◆ **Stored data**:
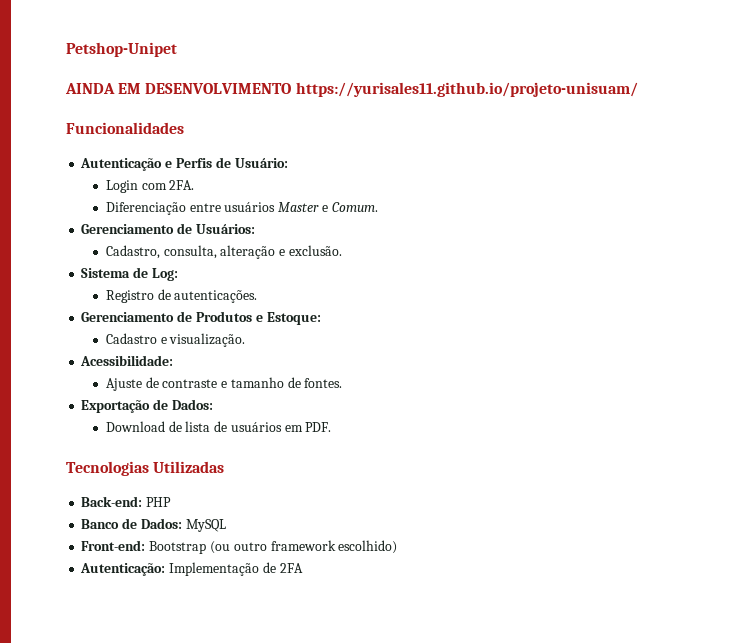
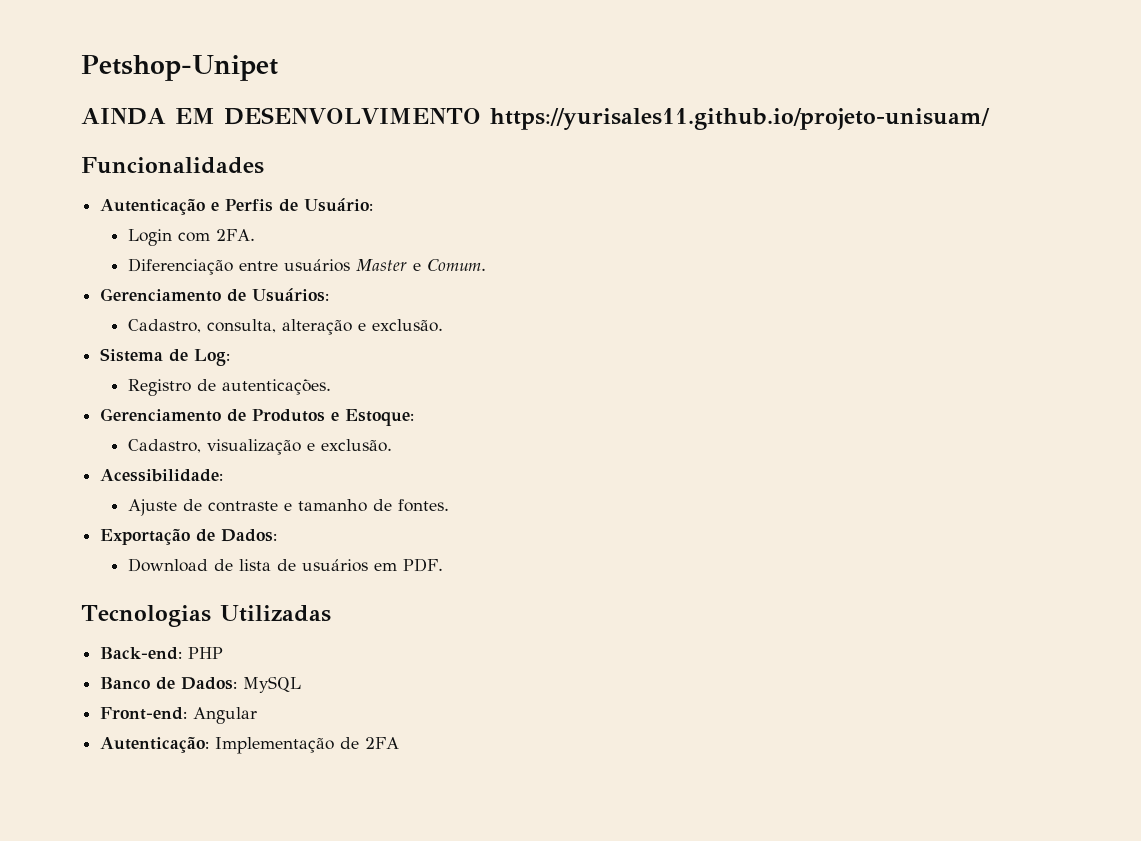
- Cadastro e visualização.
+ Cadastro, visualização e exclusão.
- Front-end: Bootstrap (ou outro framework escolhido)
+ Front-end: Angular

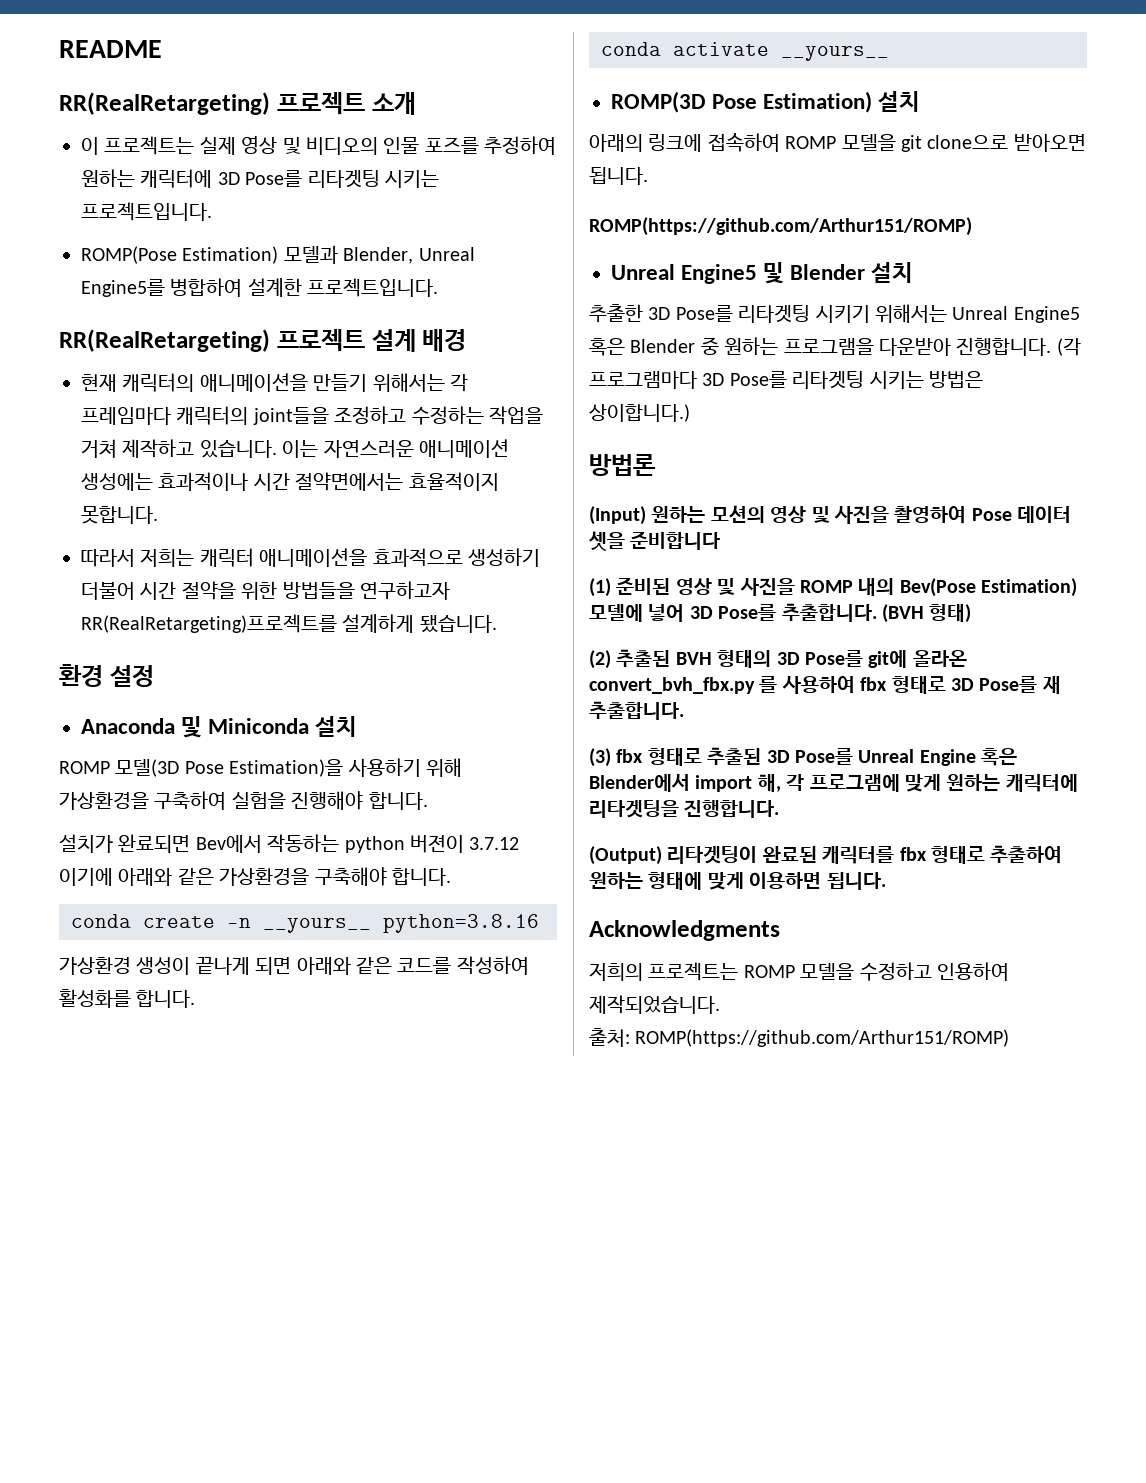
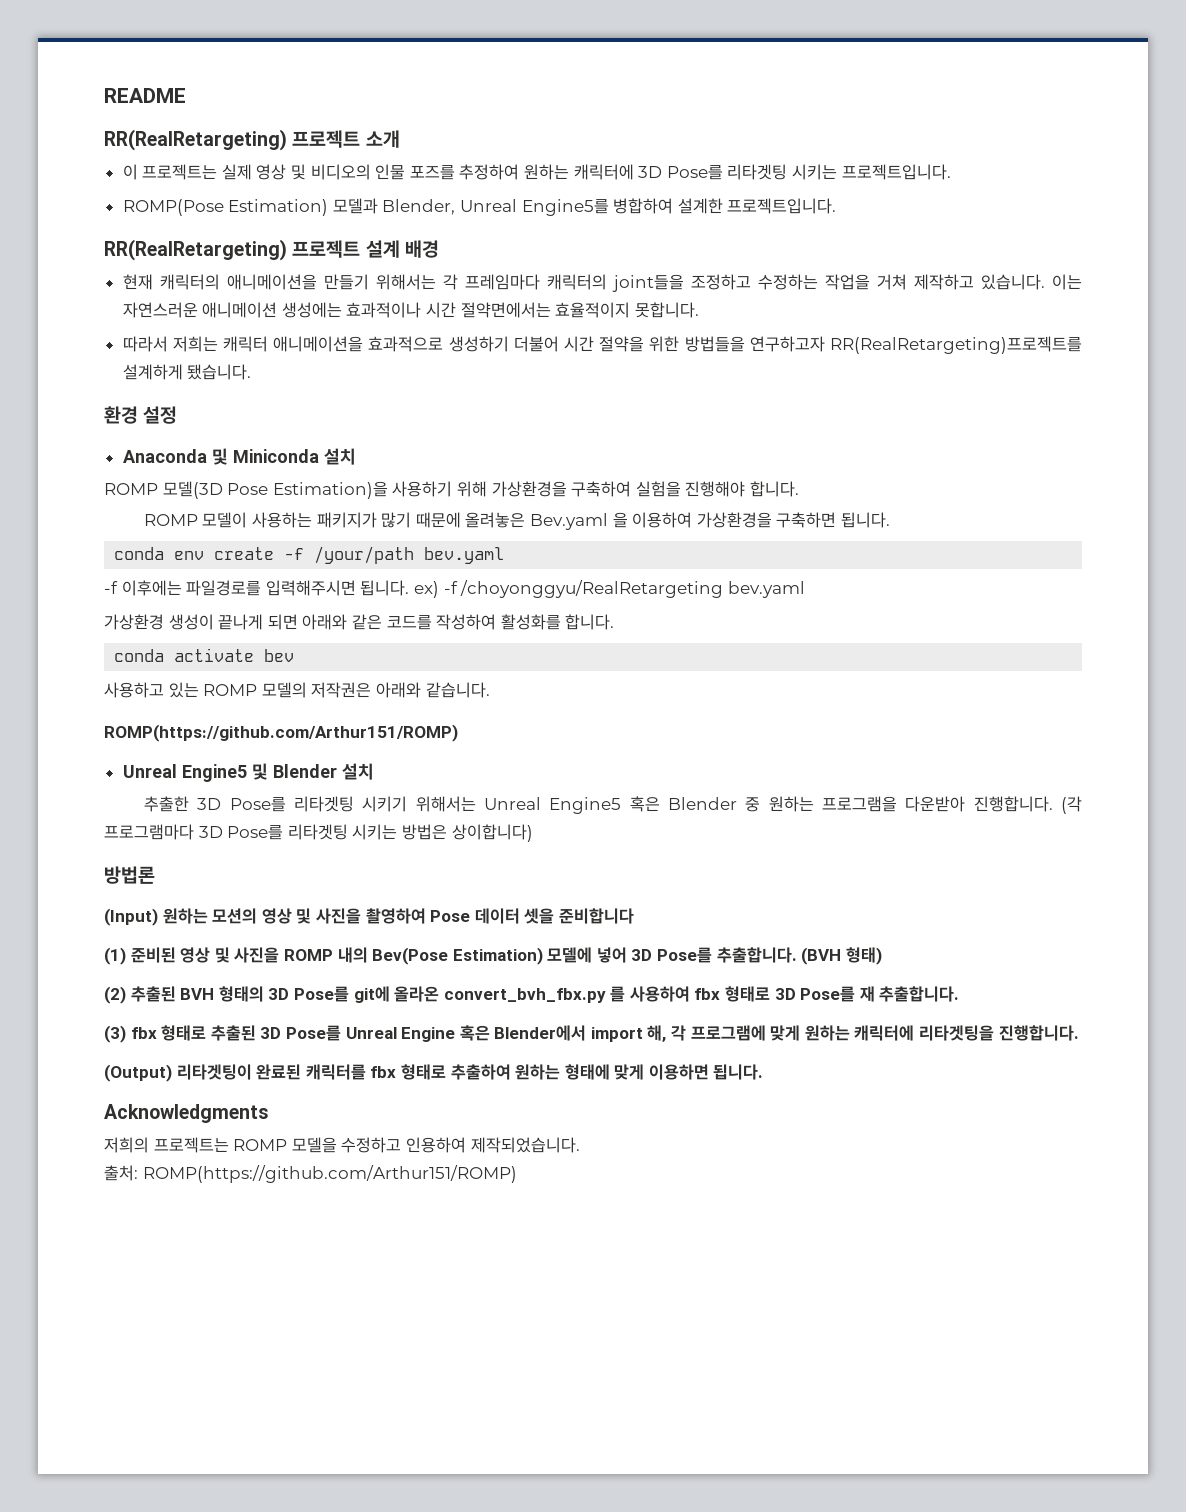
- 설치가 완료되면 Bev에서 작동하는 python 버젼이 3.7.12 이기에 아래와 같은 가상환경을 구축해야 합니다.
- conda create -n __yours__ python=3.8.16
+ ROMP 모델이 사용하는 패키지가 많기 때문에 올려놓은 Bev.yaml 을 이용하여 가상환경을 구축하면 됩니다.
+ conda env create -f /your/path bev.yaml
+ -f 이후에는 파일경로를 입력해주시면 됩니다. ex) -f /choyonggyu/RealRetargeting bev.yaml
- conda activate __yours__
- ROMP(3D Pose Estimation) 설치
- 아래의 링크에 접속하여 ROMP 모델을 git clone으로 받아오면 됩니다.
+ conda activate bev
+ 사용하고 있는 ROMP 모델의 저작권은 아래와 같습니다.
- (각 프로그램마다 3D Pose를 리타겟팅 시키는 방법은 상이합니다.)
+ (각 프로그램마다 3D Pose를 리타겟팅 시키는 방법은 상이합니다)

◆ **Exercise directions**: Copy the line containing "conda activate bev" exactly. Then copy every line after it through the end of the listing, and nothing more.

◆ **Output below**:
+ conda activate bev
+ 사용하고 있는 ROMP 모델의 저작권은 아래와 같습니다.
- (각 프로그램마다 3D Pose를 리타겟팅 시키는 방법은 상이합니다.)
+ (각 프로그램마다 3D Pose를 리타겟팅 시키는 방법은 상이합니다)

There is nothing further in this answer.